Desperately waiting for a north wind, Green Tower Site, May 10, 2012.

Thursday, May 10 was an absolutely fabulous day to be out and about.  Despite an early chill, the day warmed up nicely, and bird activity in the park continued into the afternoon hours.

Starting calm, winds quickly turned southwest (though very light) for an hour, before the lake breeze and continued northwest winds took over for the rest of the day.  It was an overall slow morning flight with only 912 individual birds logged.  No new birds for the season were counted today.

One particular oddity seen today was a nearly all white Blue Jay.   This leucistic bird, similar to the one pictured here, was migrating with a larger group of jays, all heading west today.  A first for the counters present.

Other highlights of the morning were 1 Merlin, 1 Yellow-bellied Sapsucker, 1 Philadelphia Vireo, a high spring tally of 6 Orange-crowned Warblers (warblers haven’t peaked yet!), a super late Dark-eyed Junco, and 7 Pine Siskin.

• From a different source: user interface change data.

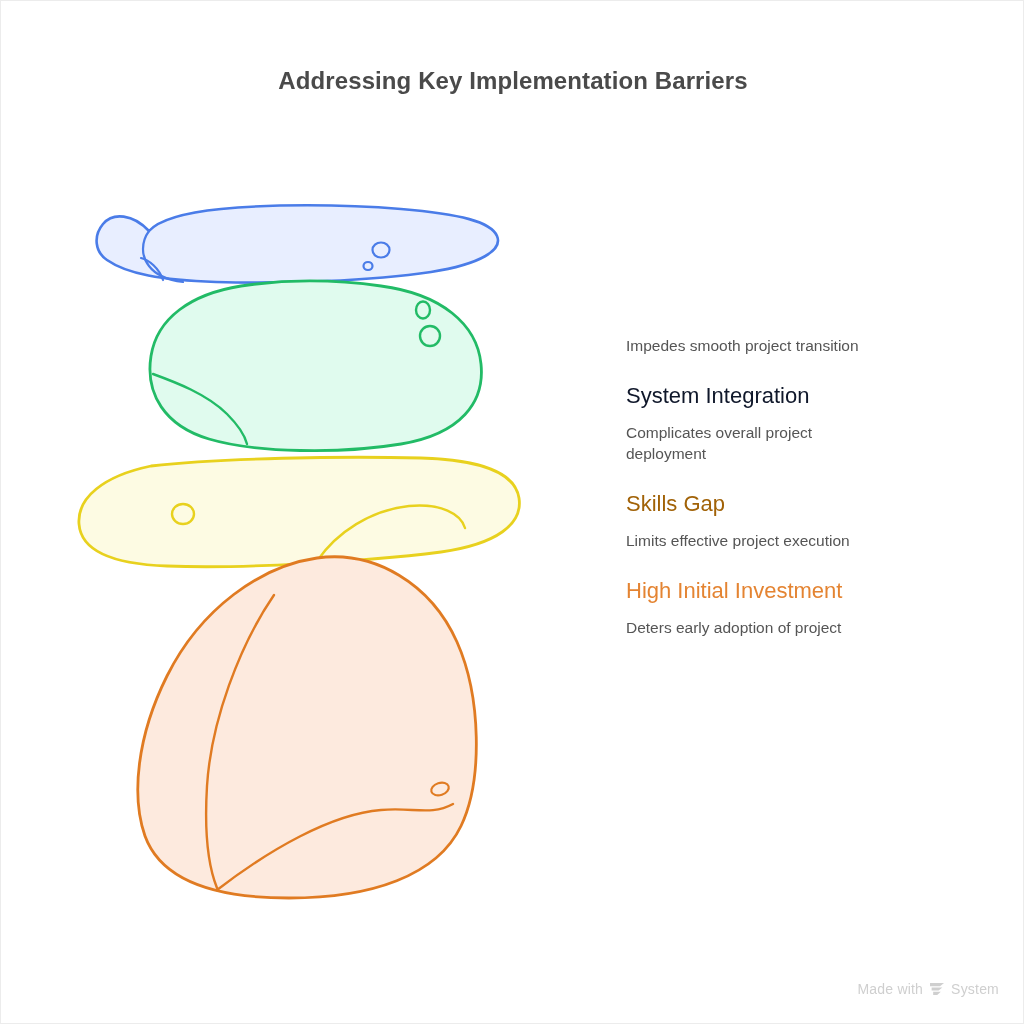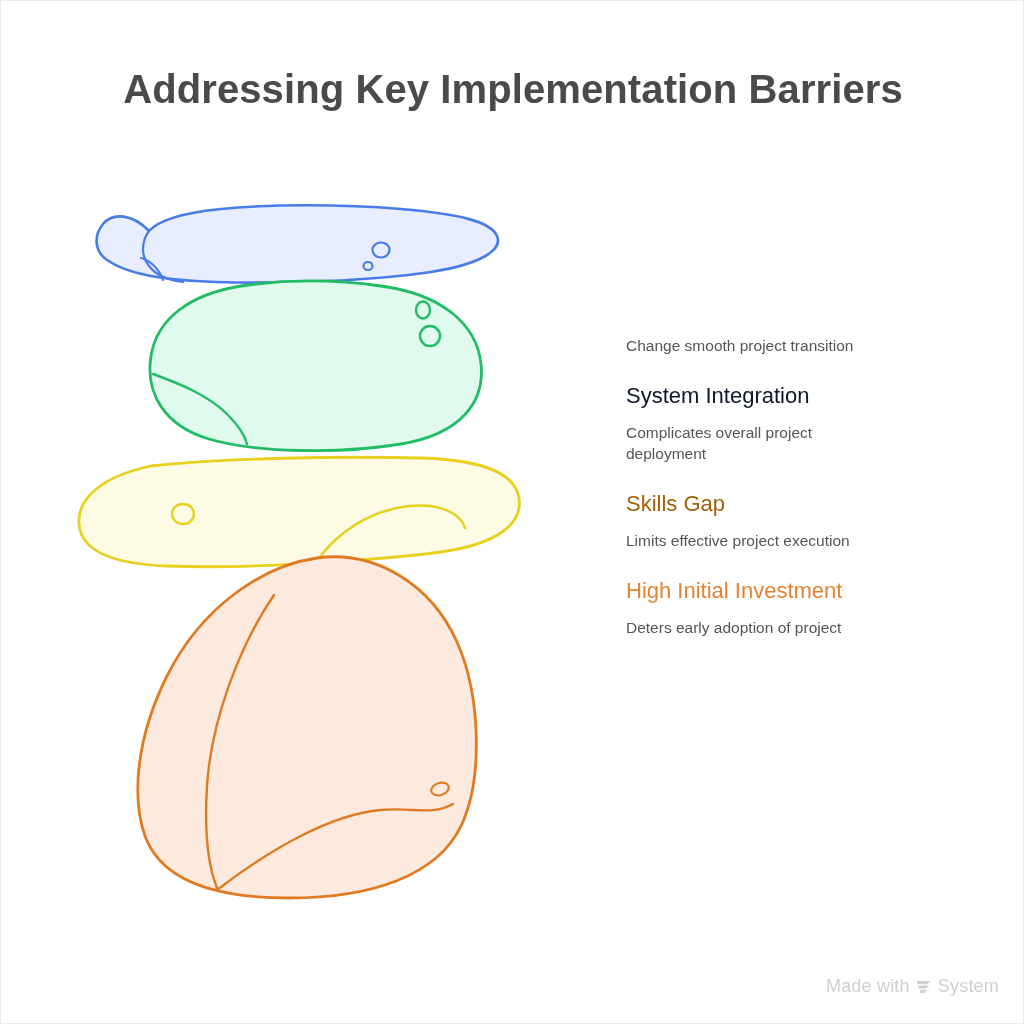--- a/index.html
+++ b/index.html
@@ -26,7 +26,7 @@
     width: 1024px;
     text-align: center;
     font-family: "Liberation Sans", sans-serif;
-    font-size: 40px;
+    font-size: 24px;
     font-weight: bold;
     color: #4a4a4a;
     letter-spacing: 0.1px;

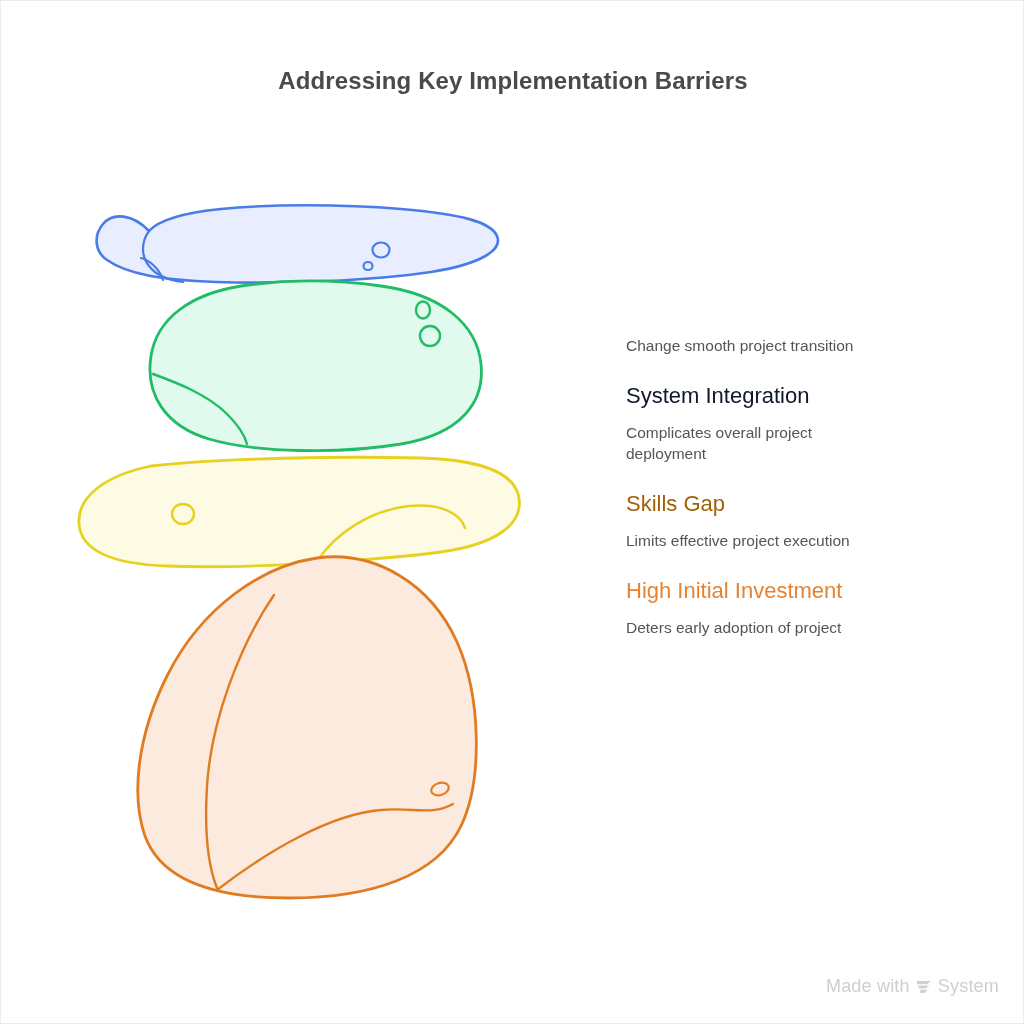--- a/index.html
+++ b/index.html
@@ -149,7 +149,7 @@
   <div id="legend">
 
     <div class="item">
-      <div class="item-desc desc-wide">Change smooth project transition</div>
+      <div class="item-desc desc-wide">Impedes smooth project transition</div>
     </div>
 
     <div class="item">

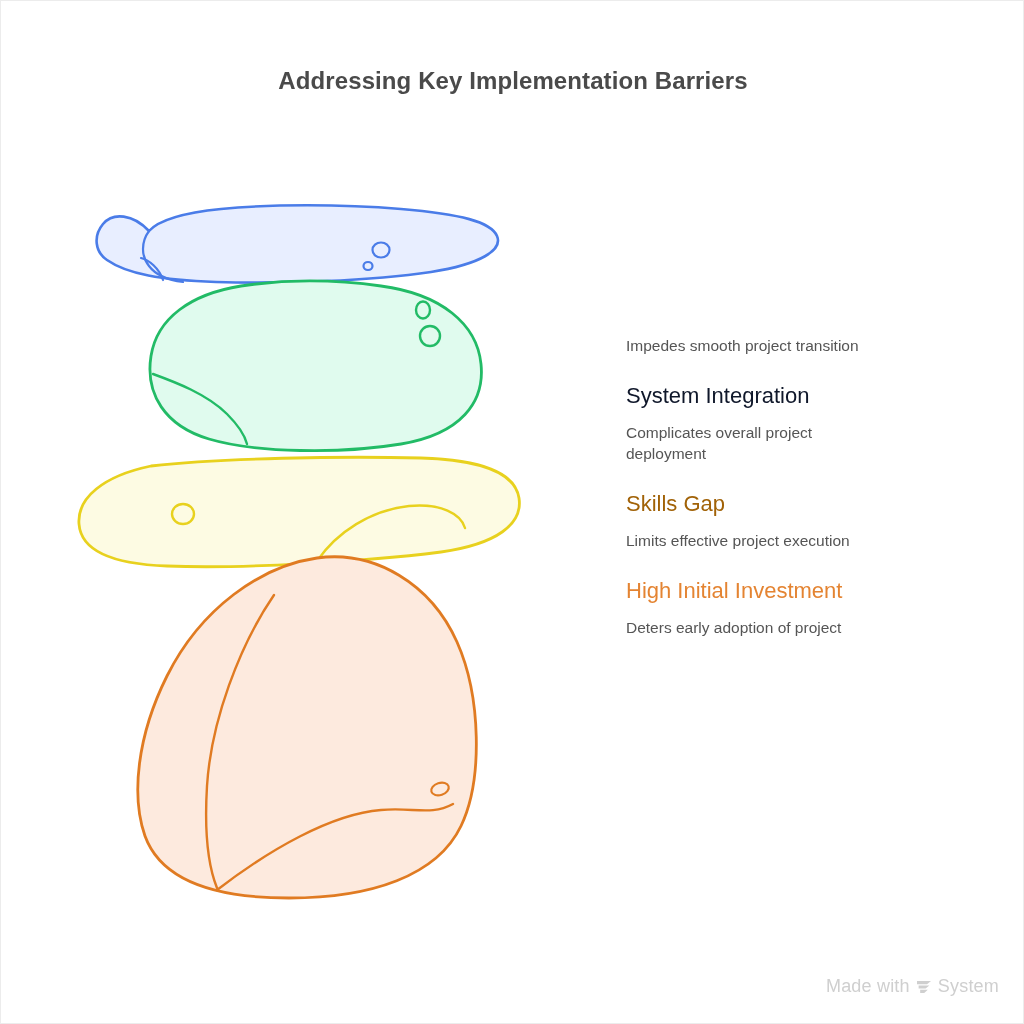--- a/index.html
+++ b/index.html
@@ -77,7 +77,7 @@
     gap: 6px;
     color: #cfcfcf;
     font-family: "Liberation Sans", sans-serif;
-    font-size: 18px;
+    font-size: 14px;
     letter-spacing: 0.2px;
   }
   #watermark svg { display: block; }

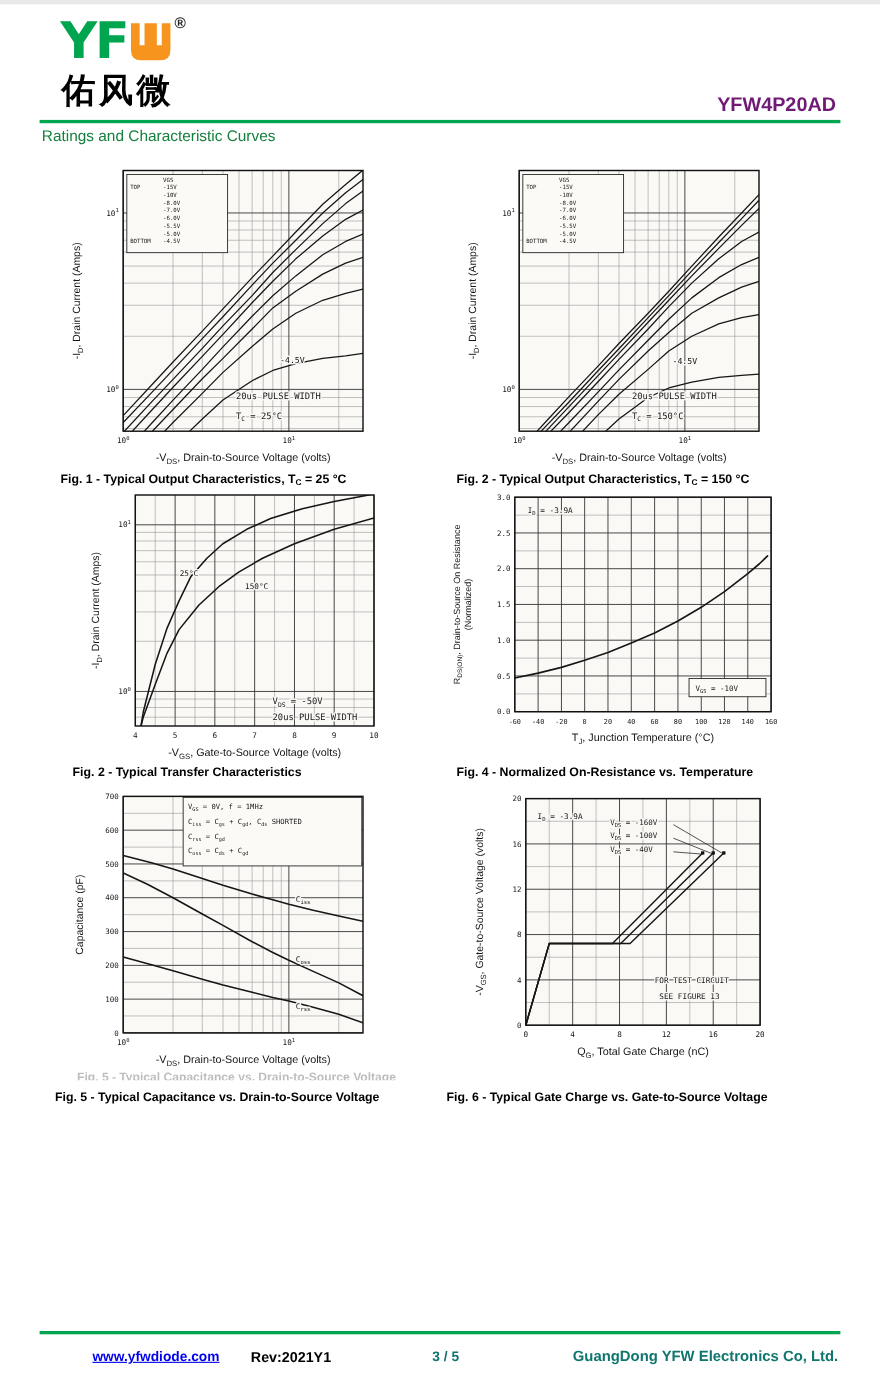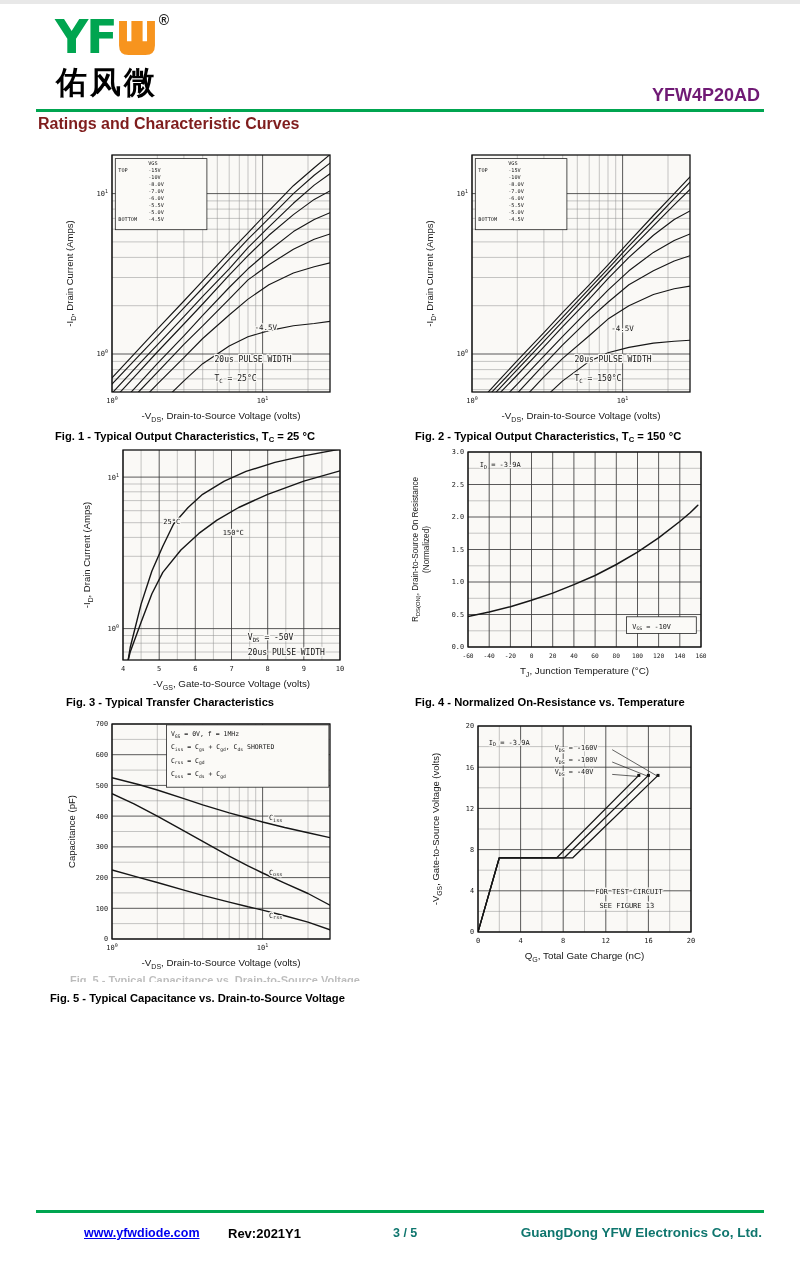--- a/index.html
+++ b/index.html
@@ -15,7 +15,7 @@
             letter-spacing:3px;line-height:1.2}
   .part-number{position:absolute;right:40px;top:81px;font-size:18px;font-weight:bold;color:#701a75}
   .header-rule{position:absolute;left:36px;top:105px;width:728px;height:3px;background:#00A550}
-  .section-title{position:absolute;left:38px;top:111px;font-size:16px;font-weight:bold;color:#7f1d1d}
+  .section-title{position:absolute;left:38px;top:111px;font-size:14px;font-weight:normal;color:#15803d}
   
   .chart{position:absolute;background:transparent}
   #fig1{left:55px;top:144px} #fig2{left:415px;top:144px}

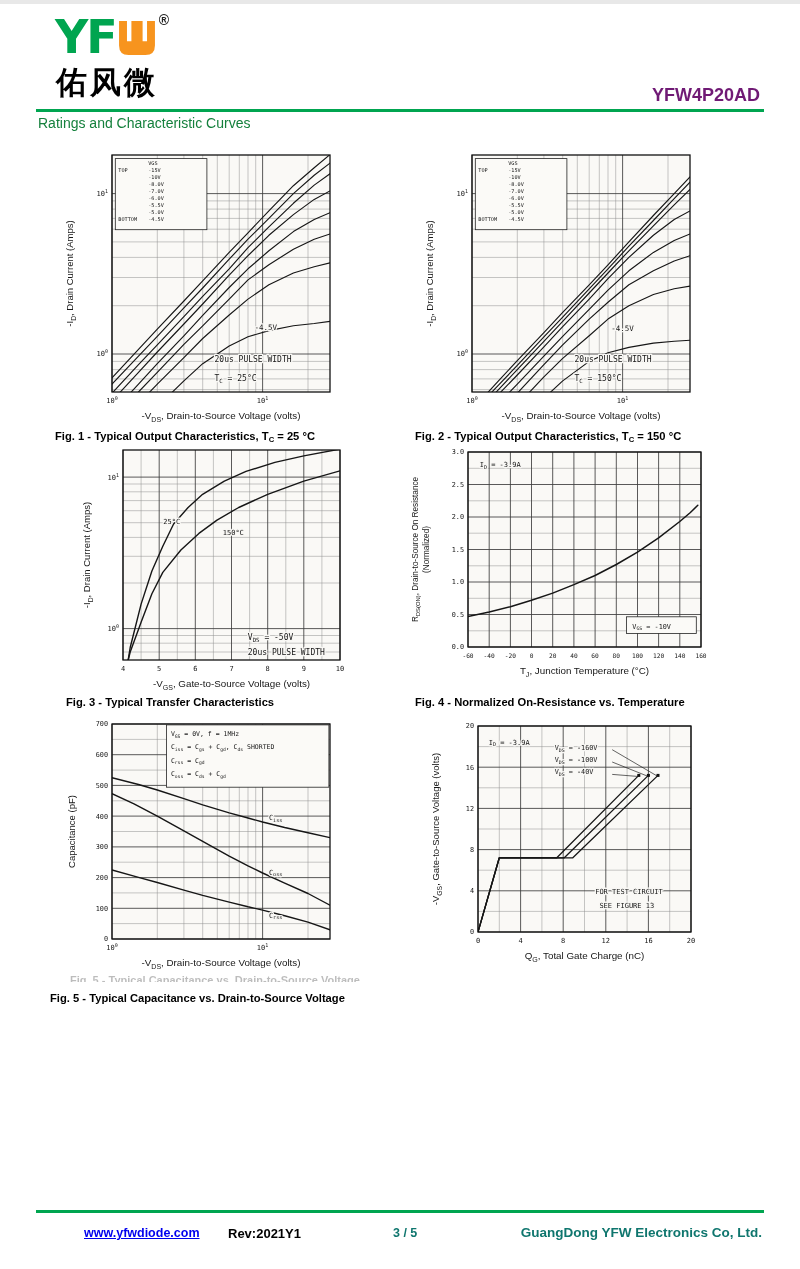--- a/index.html
+++ b/index.html
@@ -277,7 +277,7 @@
 
   <div class="caption" id="fig1-cap">Fig. 1 - Typical Output Characteristics, T<sub>C</sub> = 25 °C</div>
   <div class="caption" id="fig2-cap">Fig. 2 - Typical Output Characteristics, T<sub>C</sub> = 150 °C</div>
-  <div class="caption" id="fig3-cap">Fig. 3 - Typical Transfer Characteristics</div>
+  <div class="caption" id="fig3-cap">Fig. 2 - Typical Transfer Characteristics</div>
   <div class="caption" id="fig4-cap">Fig. 4 - Normalized On-Resistance vs. Temperature</div>
   <div id="fig5-ghost">Fig. 5 - Typical Capacitance vs. Drain-to-Source Voltage</div>
   <div class="caption" id="fig5-cap">Fig. 5 - Typical Capacitance vs. Drain-to-Source Voltage</div>

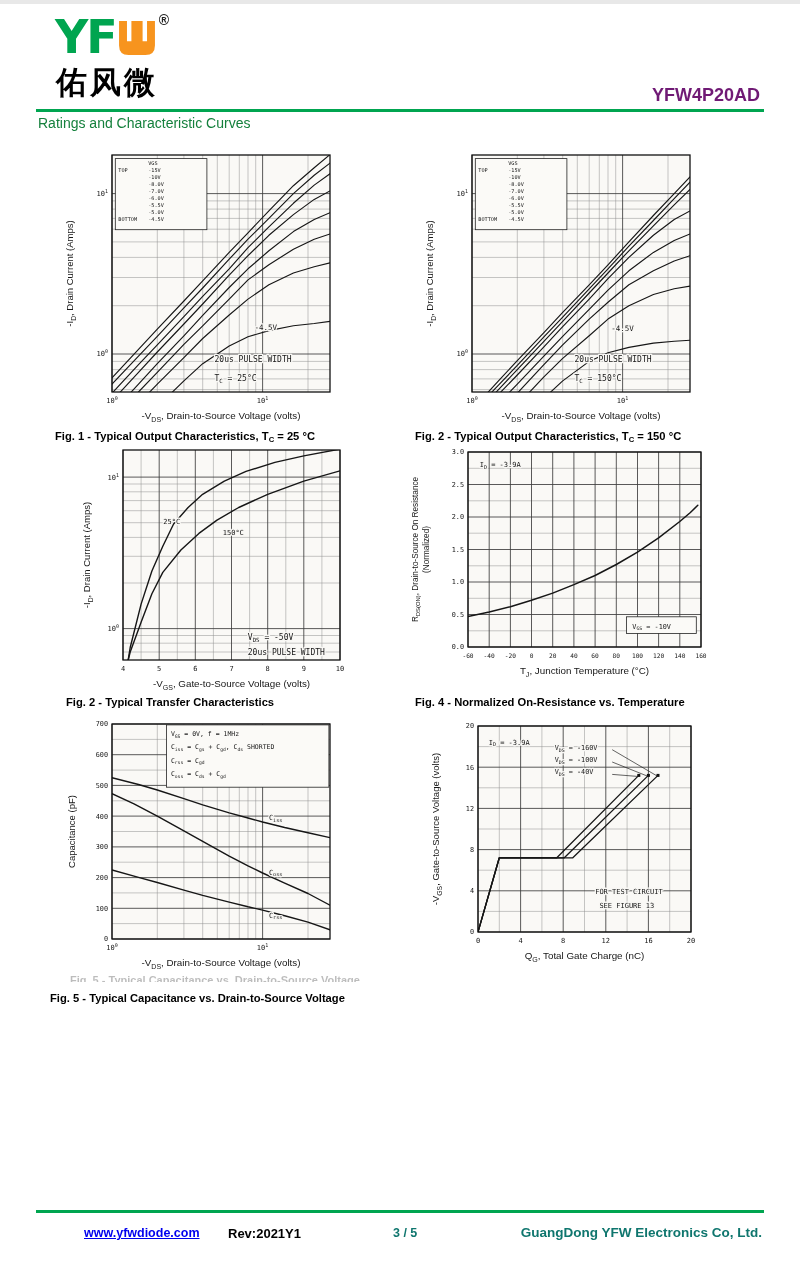--- a/index.html
+++ b/index.html
@@ -281,6 +281,7 @@
   <div class="caption" id="fig4-cap">Fig. 4 - Normalized On-Resistance vs. Temperature</div>
   <div id="fig5-ghost">Fig. 5 - Typical Capacitance vs. Drain-to-Source Voltage</div>
   <div class="caption" id="fig5-cap">Fig. 5 - Typical Capacitance vs. Drain-to-Source Voltage</div>
+  <div class="caption" id="fig6-cap">Fig. 6 - Typical Gate Charge vs. Gate-to-Source Voltage</div>
 
   <div class="footer-rule"></div>
   <a class="f-web" href="#">www.yfwdiode.com</a>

The distinctive Zonotrichia sparrows are peaking now through the dunes.  Those in this area being the White-throated and White-crowned Sparrows.  A few more were logged migrating today, and this chap, below, was seen further in the park.  Many may exit out tonight as the winds finally shift to the south after midnight.  Tomorrow should be a busier day from the old Green Tower site.

White-crowned Sparrow in Indiana Dunes State Park, 5/10/12.